Because SST-containing neurons within the hypothalamus are most directly involved in neuroendocrine regulation, we examined this brain area for evidence of compensatory changes secondary to the loss of SST. Immunohistochemistry utilizing an SST-14–directed antiserum revealed a dense plexus of SST immunoreactive fibers and cell bodies within the periventricular (PeVN), paraventricular (PVN), arcuate (Arc), and ventromedial (VMH) nuclei of Smst+/+ mice. No specific reaction product was observed in the hypothalami of Smst–/– mice (Figure 1d), which appeared structurally normal based on Nissl and acetylcholinesterase stains (data not shown).

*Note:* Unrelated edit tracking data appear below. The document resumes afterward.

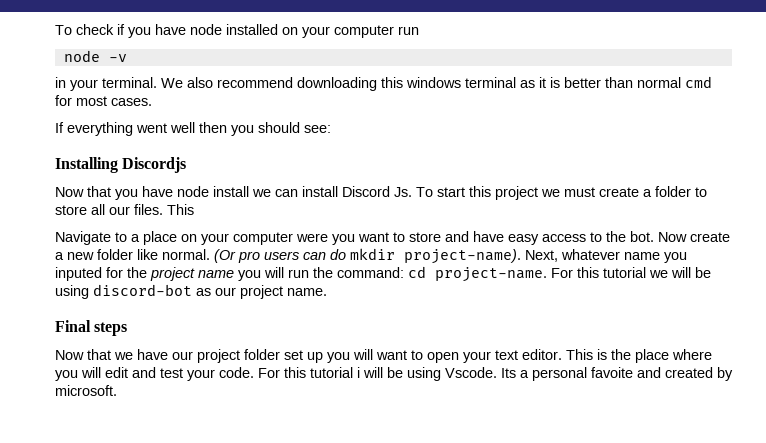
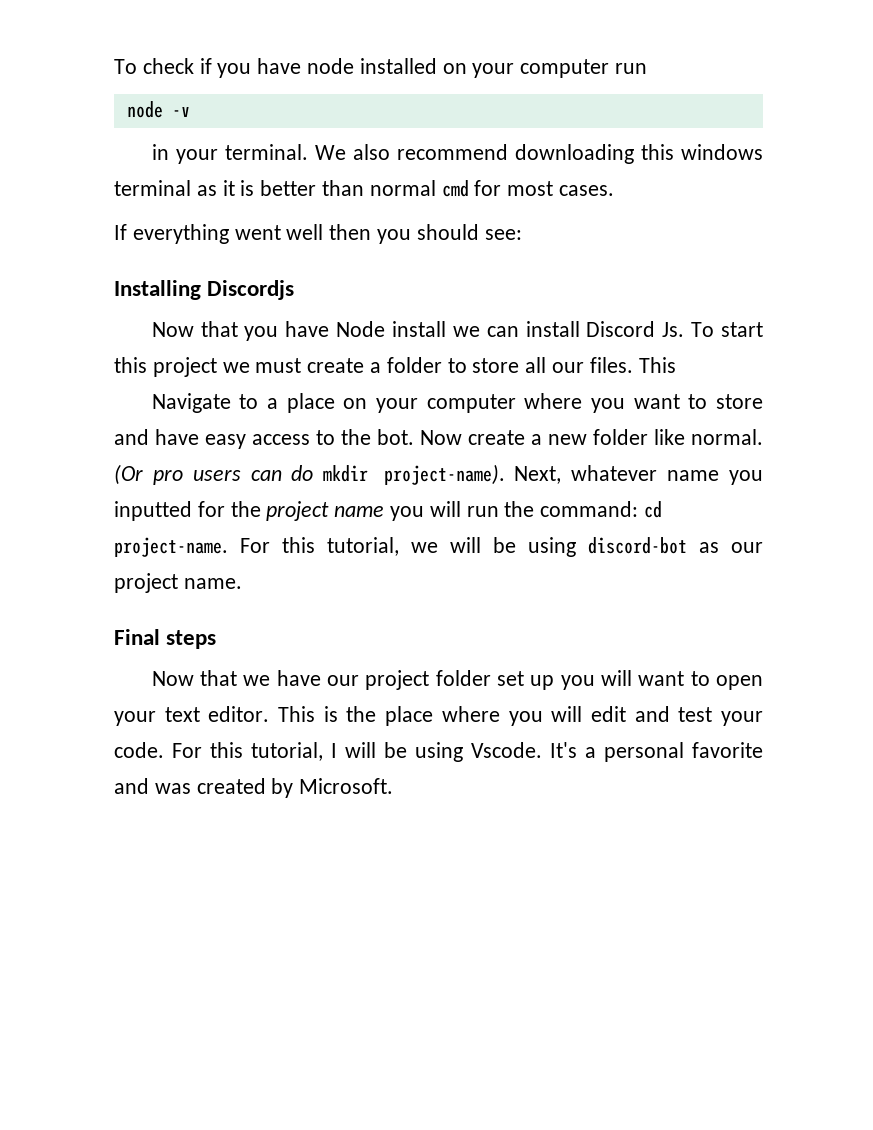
[177,186,209,197] node -> [336,321,386,337] Node
[296,233,328,242] were -> [524,393,583,409] where
[55,267,102,281] inputed -> [114,501,192,521] inputted
[603,267,646,278] tutorial -> [327,537,399,556] tutorial,
[310,367,360,378] tutorial i -> [251,742,337,761] tutorial, I
[501,368,516,378] Its -> [550,742,577,758] It's
[591,367,661,378] favoite and -> [692,742,763,758] [114,778,191,794] favorite and was
[55,385,117,396] microsoft. -> [299,778,394,794] Microsoft.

A second antiserum raised against an epitope in the prohormone region of proSST (29) strongly labeled fibers in the external zone of the median eminence in Smst+/+ but not in Smst–/– mice (Figure 1e). Using a mouse GHRH antiserum, no apparent differences in either the number of GHRH-positive neuronal perikarya or density of fibers in the Arc (Figure 1f) were observed between Smst+/+ or Smst–/– mice (30).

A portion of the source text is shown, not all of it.